This is a reprint from NewsBred.
Even if it bores you, please pay close attention to English newspapers in India for their agenda these days. It's a dangerous game to break up India, Balkanize it.
You could find these tell-tale signs by their front and edit pages. These are considered "heart" of a newspaper. For example, Indian Express, which is more brazen than others, today makes no mention of Indian home minister Rajnath Singh informing the Lok Sabha that key documents related to the preparation of the second affidavit in the Ishrat Jahan case were not traceable in his ministry and an internal probe was on. (Times of India and Hindustan Times did make it a front page story. Kudos.)
Then comes the edit page. The Express op-Ed page has two pieces; one by Archana Prasad, who feels that BJP is polarizing opinion but since she is a professor of JNU we could take it with a pinch of salt. The second is an issue I want your utmost attention--it's a piece of Harsh Mander with the scary headline: "Can the Indian Spring be far behind?" (Interestingly, there is no mention of Indian Spring in the article!!! But Express is a zealot these days, fit to be pulled up by regulating agencies.)
This Indian Spring is a take on Arab Spring. To put the bare-facts of Arab Spring, it's hailed in western and our media as spontaneous people's uprisings against repression, from Libya and Egypt to Syria and Yemen, the so-called Middle East North Africa (MENA).
Christopher L. Brennan, in his book "Fall of the Arab Spring: From Revolution to Destruction" views this widespread Arab upheaval, not as authenticgrass-root movements for democracy but as a US-engineered destabilization moves.
Similarly, Ahmed Bensaad's 2011 book "L'Arabesque Americaine" concerns the US government's role in instigating, funding and coordinating the Arab Spring "revolutions".
Wikileaks cables also support covert funding for such activities. We all know Libya, Syria, Yemen and Egypt are worse off for these Spring revolutions. Here you have Mr Mander/Indian Express praying for an "Indian Spring" of similar catastrophe to Balkanize our India.
Mr Mander keeps writing edit pieces in Hindustan Times and Indian Express. It's time readers know about his background.

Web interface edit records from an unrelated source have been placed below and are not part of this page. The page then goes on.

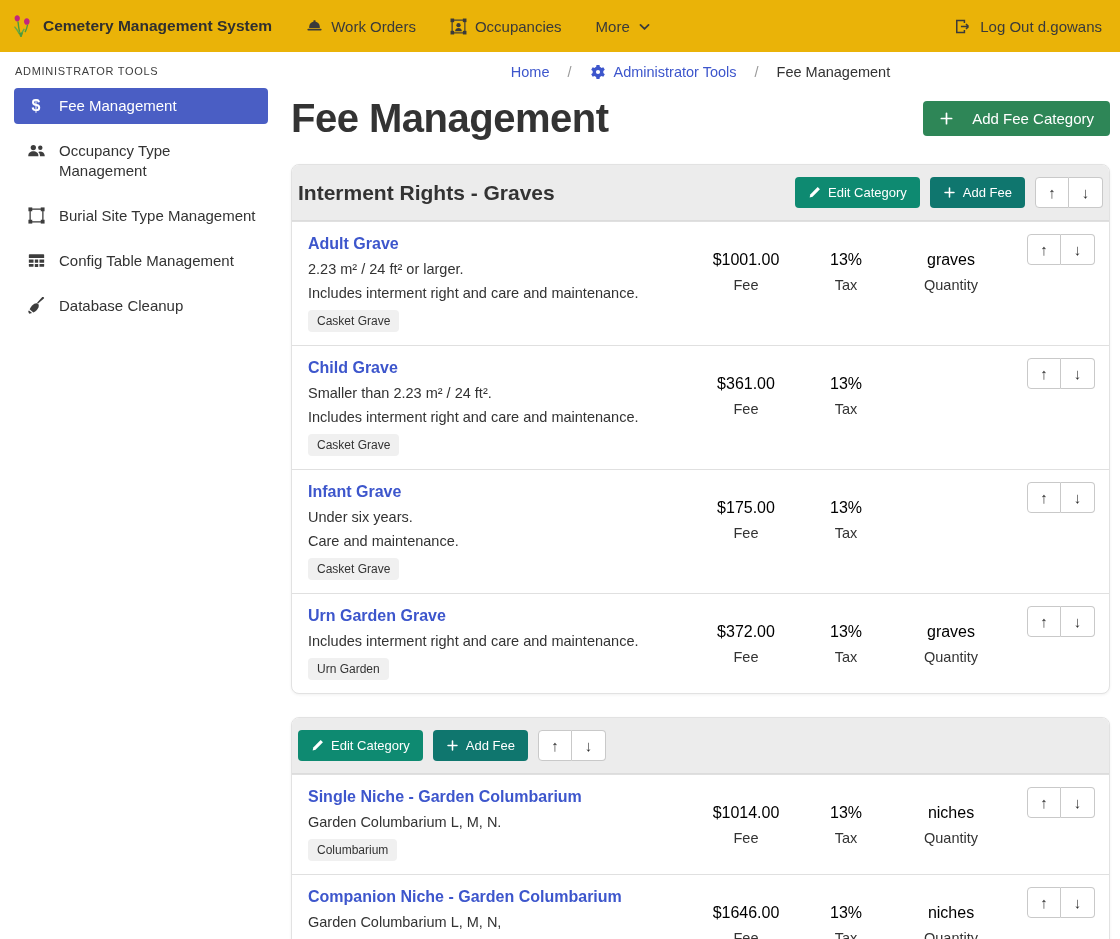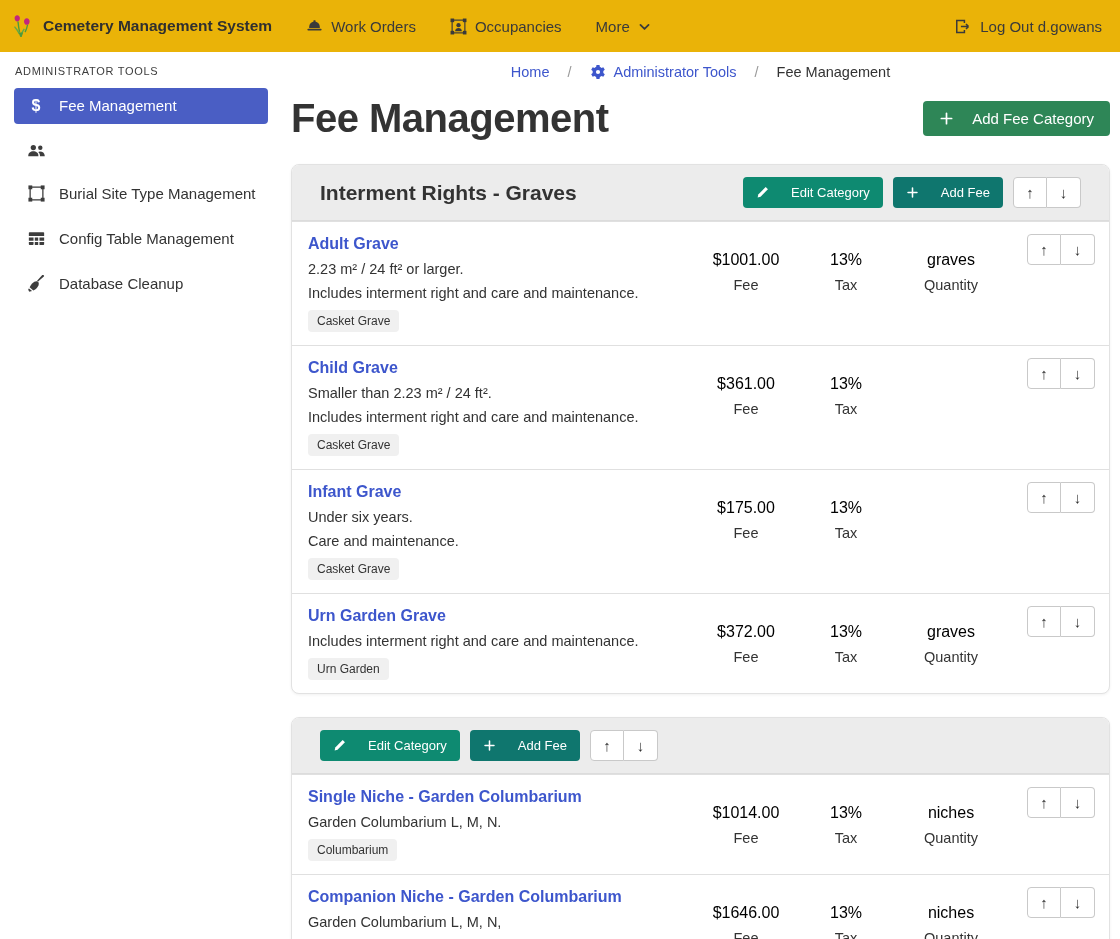--- a/index.html
+++ b/index.html
@@ -161,6 +161,7 @@
           <path d="M12.2 9c2.5 0 4.6 1.4 4.6 4v.4h-4.4a5.5 5.5 0 0 0-1.7-3.9c.4-.3.9-.5 1.5-.5z"></path>
         </svg>
       </span>
+      <span>Occupancy Type Management</span>
     </div>
 
     <div class="side-item">

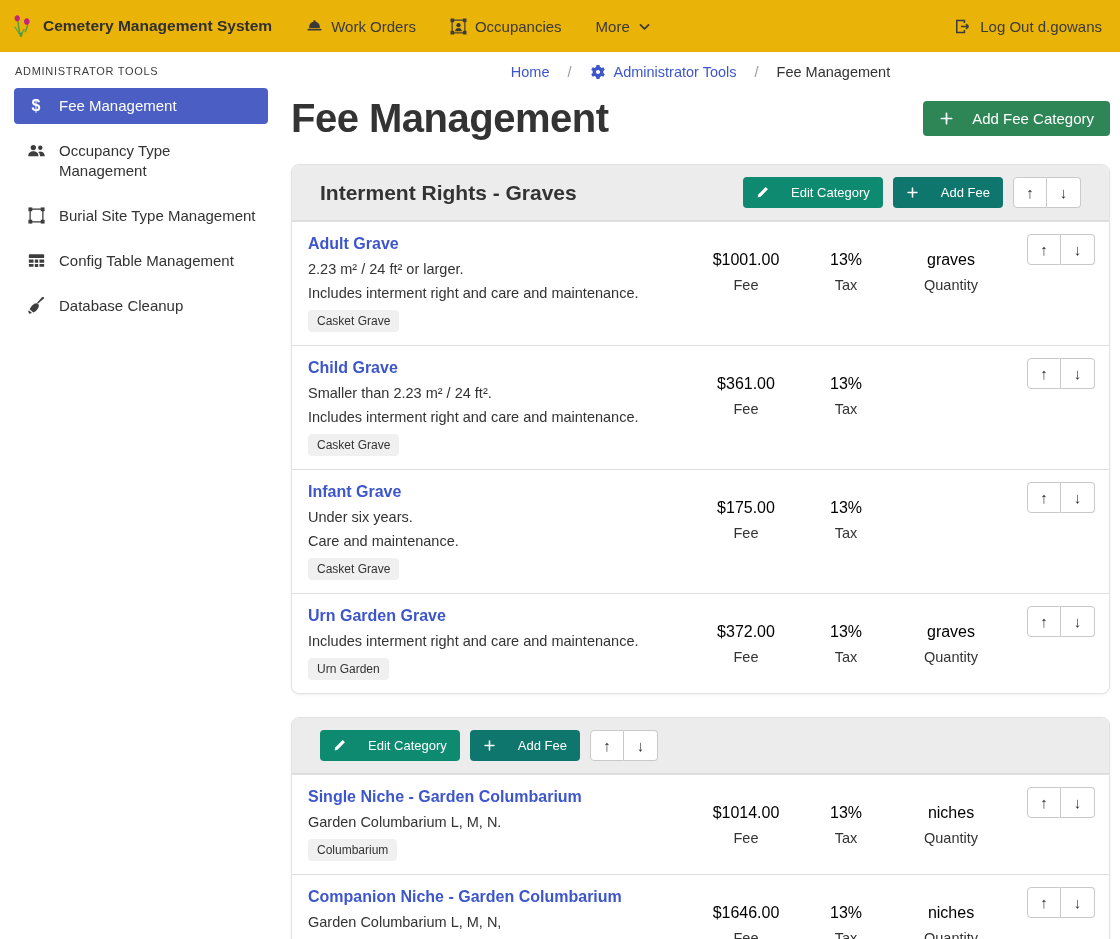--- a/index.html
+++ b/index.html
@@ -48,7 +48,7 @@
   
   .card { border:1px solid #e2e2e2; border-radius:8px; margin-top:23px; overflow:hidden; background:#fff;
           box-shadow:0 1px 3px rgba(0,0,0,.06); }
-  .card-header { background:#ececec; border-bottom:1px solid #dcdcdc; padding:12px 28px; display:flex; align-items:center; }
+  .card-header { background:#ececec; border-bottom:1px solid #dcdcdc; padding:12px 6px; display:flex; align-items:center; }
   .card-title { flex:1; font-size:21px; font-weight:600; color:#333; }
   .hdr-actions { display:flex; align-items:center; gap:10px; }
   .btn-sm { border:none; border-radius:4px; color:#fff; font-size:13px; padding:8px 13px;

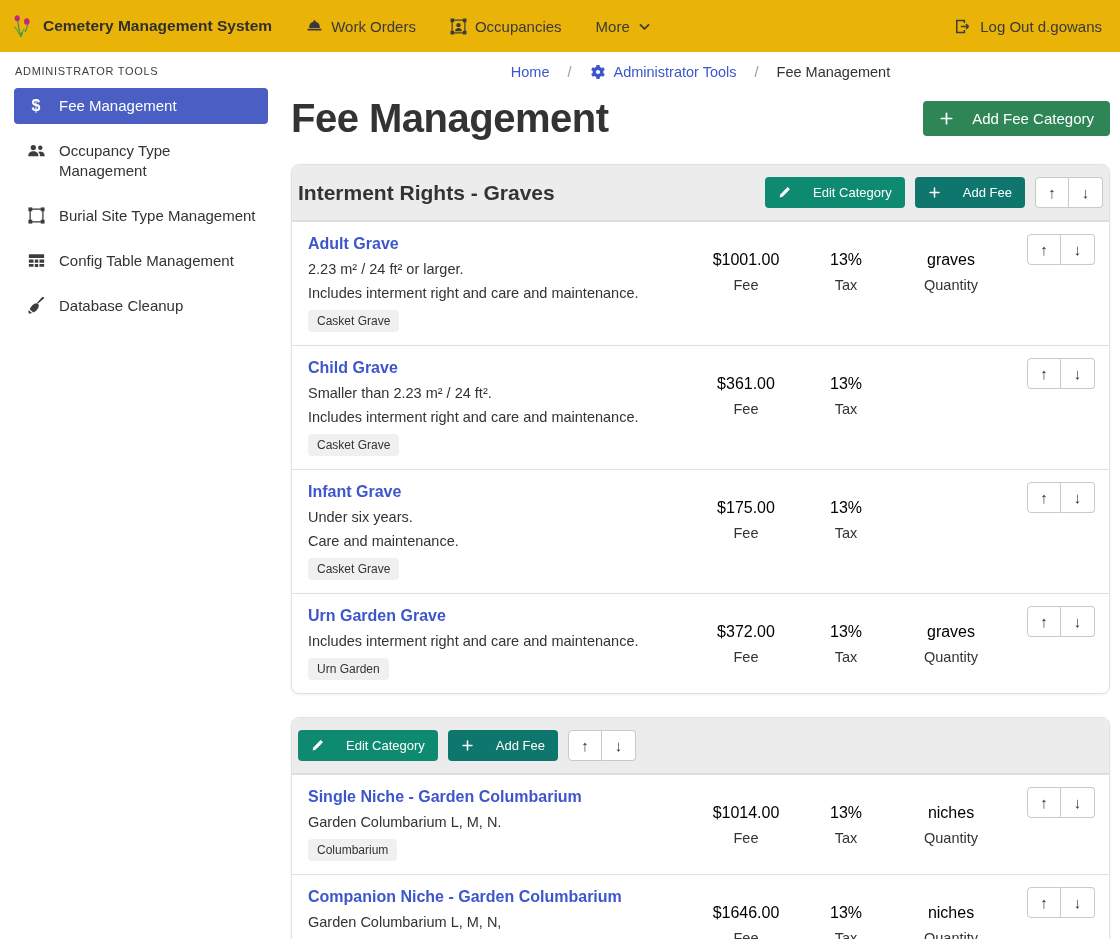--- a/index.html
+++ b/index.html
@@ -52,7 +52,7 @@
   .card-title { flex:1; font-size:21px; font-weight:600; color:#333; }
   .hdr-actions { display:flex; align-items:center; gap:10px; }
   .btn-sm { border:none; border-radius:4px; color:#fff; font-size:13px; padding:8px 13px;
-            display:flex; align-items:center; gap:22px; cursor:pointer; font-family:inherit; }
+            display:flex; align-items:center; gap:7px; cursor:pointer; font-family:inherit; }
   .btn-teal { background:#0e8a71; }
   .btn-green { background:#0f766e; }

Mander, a former IAS officer, was a member of the National Advisory Council, which was termed as Sonia Gandhi's kitchen cabinet.
Mander "voluntarily took retirement" but media termed it as "quitting," anguished as he was because of the 2002 Gujarat riots.
He wrote an op-ed in Times of India, post-Godhra riots, which the Press Council of India (PCI) called "LIES."
The Press Council of India reprimanded Mander by stating, "guilty of spreading false rumours about alleged Hindu atrocities" in his column: "Hindustan Hamara" dated 20/3/2002. The decision by the PCI was pronounced on 30/6/2002 vide decision reference 14/06/02-03
For his hard work, Mander was presented by Sonia Gandhi as the recipient of the Rajiv Gandhi National Sadbhavana award in a function attended by Jstice A.M. Ahmadi (the judge who let Union Carbide off the hook).